Lorien tracks the shadows, still smiling. “And what question is that?”
“Why?”
He lifts a brow. “Why what, dear?”
I gesture to the vestiges, the house. “Why all of this? Why unmake so many? Why are you so set on taking over the continent that you’d murder so many?”
His expression falls, pupils constricting to pinpricks. “You still don’t see it, do you?”
At once, the vestiges stand, forming silent battle lines. There are so many their shoulders touch, some even stand at an angle to fit .
Several rows of hollowed out people stand between Lorien and me.
Is he shielding himself with…
I can’t even think the rest of the thought.

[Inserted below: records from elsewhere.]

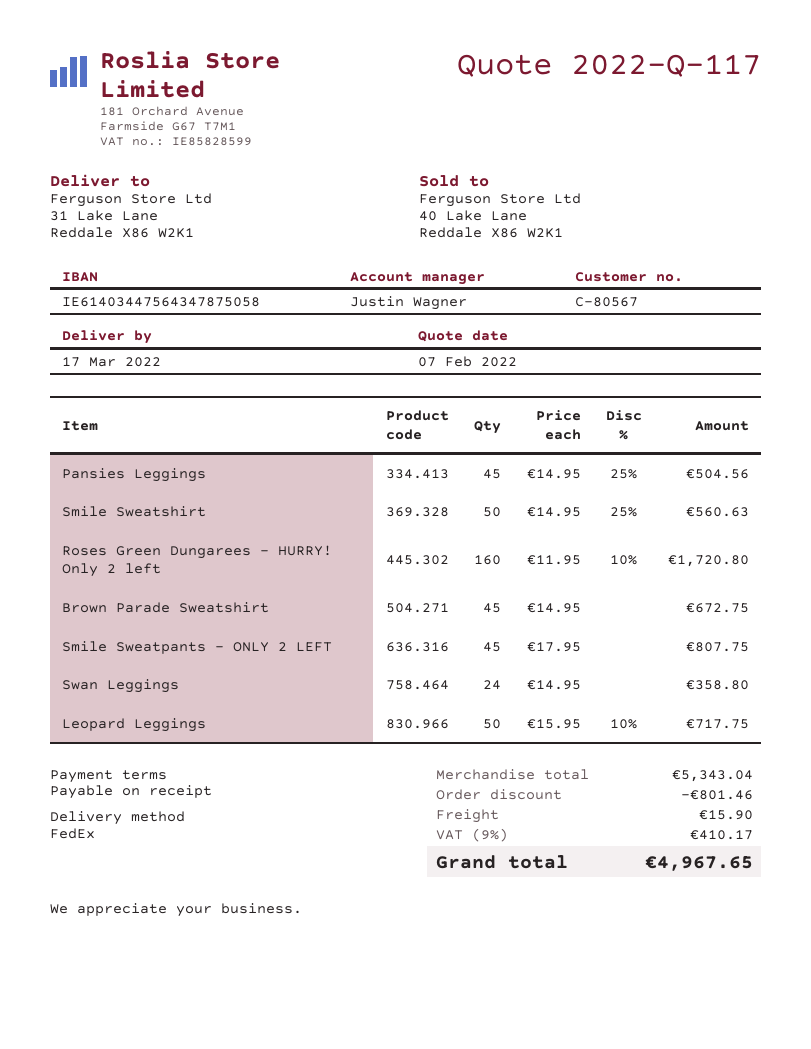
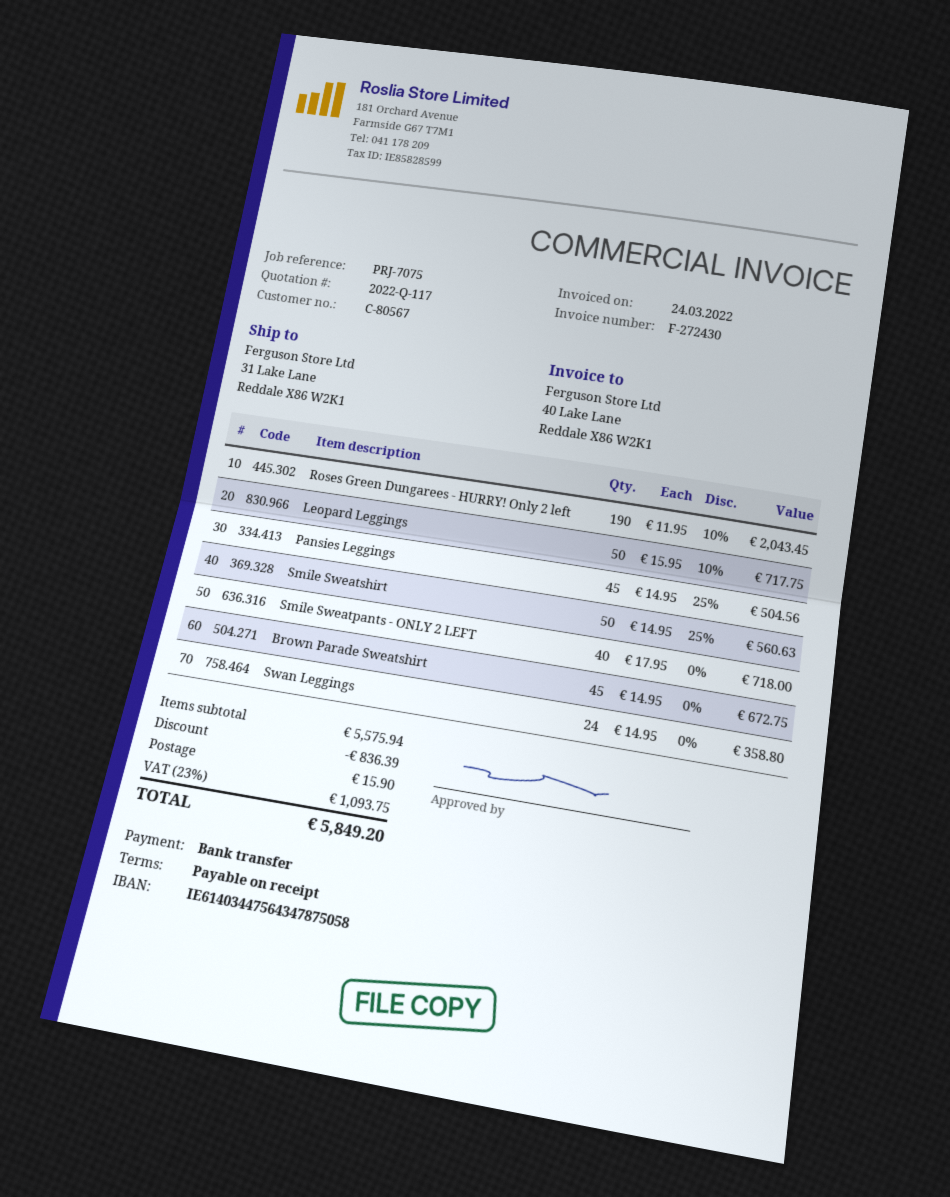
Roses Green Dungarees - HURRY! Only 2 left: 160 x 11.95 - 10% = 1720.80 -> 190 x 11.95 - 10% = 2043.45
Smile Sweatpants - ONLY 2 LEFT: 45 x 17.95 = 807.75 -> 40 x 17.95 = 718.00
subtotal: 5343.04 -> 5575.94
discount: 801.46 -> 836.39
tax: 9% = 410.17 -> 23% = 1093.75
total: 4967.65 -> 5849.20

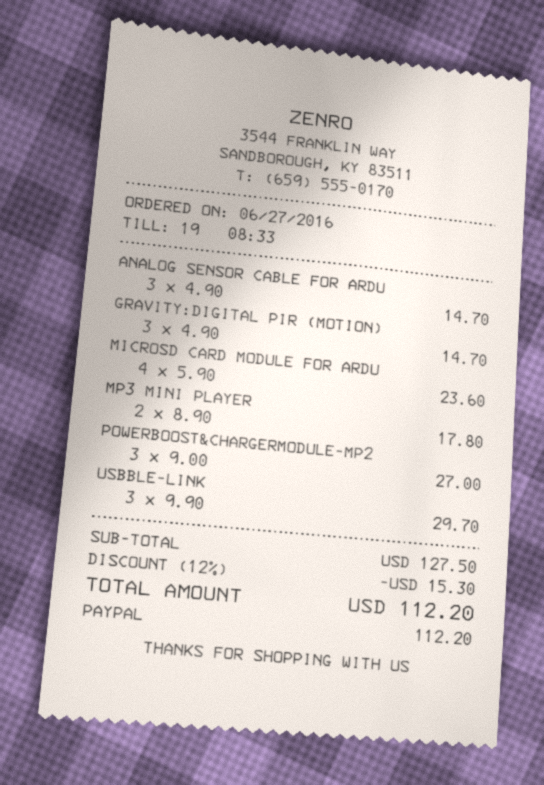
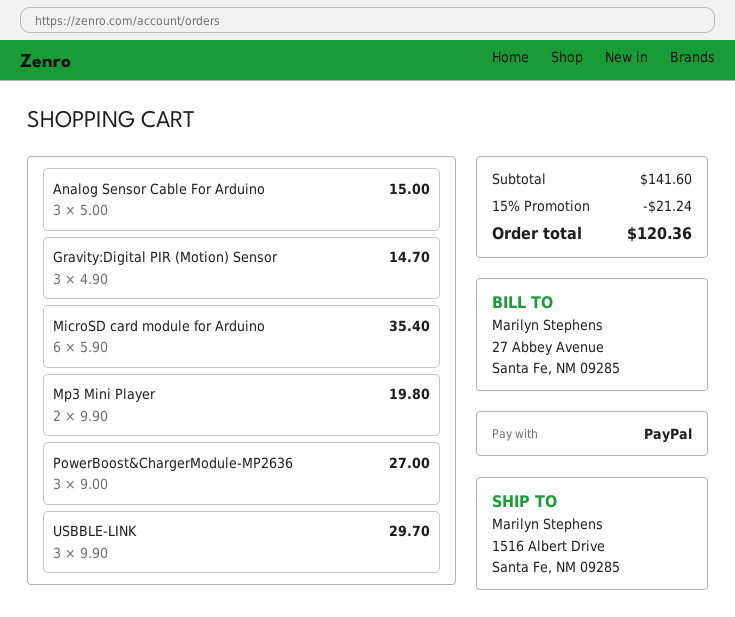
ANALOG SENSOR CABLE FOR ARDU: 3 x 4.90 = 14.70 -> 3 x 5.00 = 15.00
MICROSD CARD MODULE FOR ARDU: 4 x 5.90 = 23.60 -> 6 x 5.90 = 35.40
MP3 MINI PLAYER: 2 x 8.90 = 17.80 -> 2 x 9.90 = 19.80
subtotal: 127.50 -> 141.60
discount: 12% = 15.30 -> 15% = 21.24
total: 112.20 -> 120.36

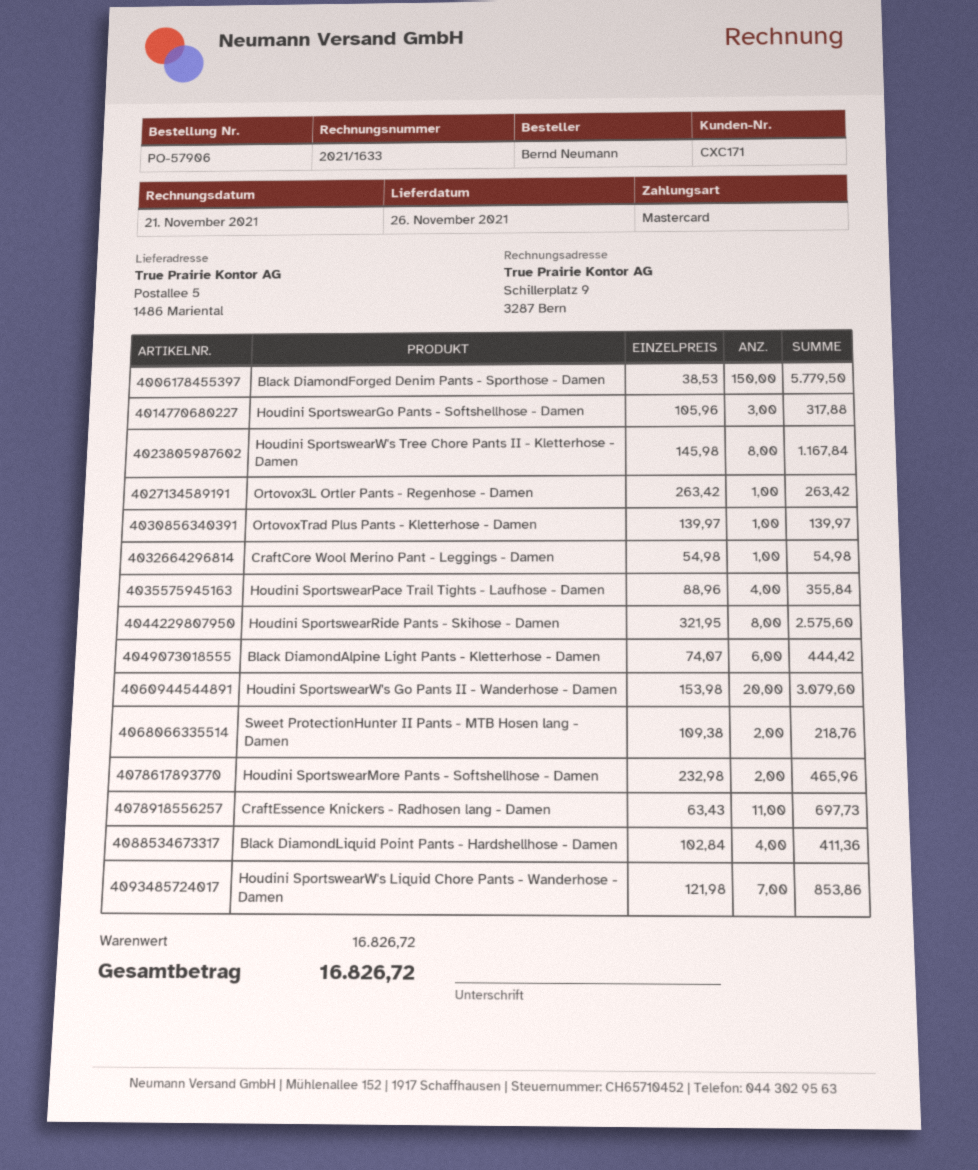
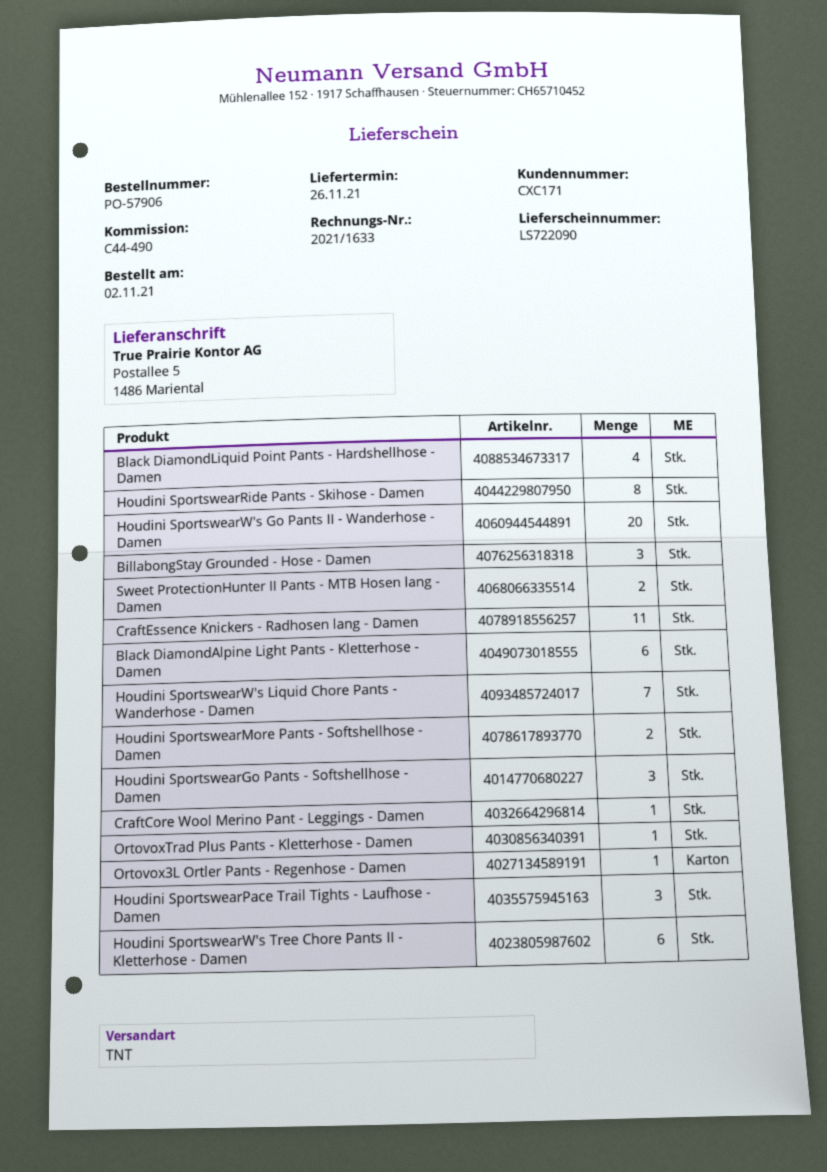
Black DiamondForged Denim Pants - Sporthose - Damen: 150 -> none
Houdini SportswearW's Tree Chore Pants II - Kletterhose - Damen: 8 -> 6
Houdini SportswearPace Trail Tights - Laufhose - Damen: 4 -> 3
BillabongStay Grounded - Hose - Damen: none -> 3

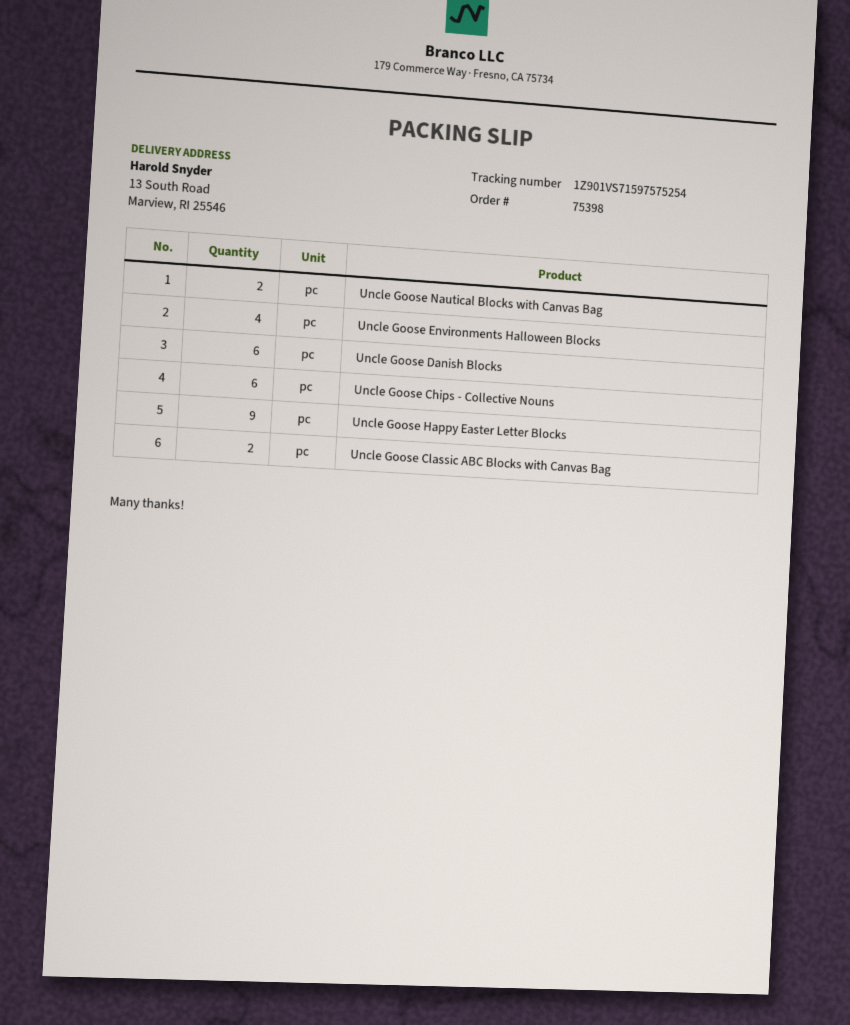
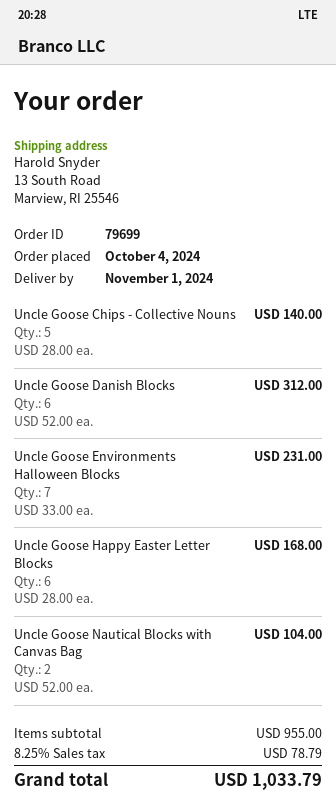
order number: 75398 -> 79699
Uncle Goose Environments Halloween Blocks: 4 -> 7
Uncle Goose Chips - Collective Nouns: 6 -> 5
Uncle Goose Happy Easter Letter Blocks: 9 -> 6
Uncle Goose Classic ABC Blocks with Canvas Bag: 2 -> none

“I don’t care about the continent. I don’t care about any of these mortal wastes.” He walks forward, vestiges bowing and bending out of his path in bone-cracking angles that make my guts roil.
And then I see her.
Standing directly behind Lorien is Mother’s hollowed-out face. Dark gaze fixed, flat. Mouth slightly open, expression flat.
To her right stands Vella. Arm severed at the bicep.
Lorien’s gaze bores into me, watching for the break, waiting for me to lose composure.
He wouldn’t have stood in front of them for any other reason.
I swallow hard, dragging my eyes back to him.
“I care,” he says, brilliant gaze flashing with menace, “about keeping you contained.”
He steps closer.
“So what are you going to do about it, Shadow Queen?”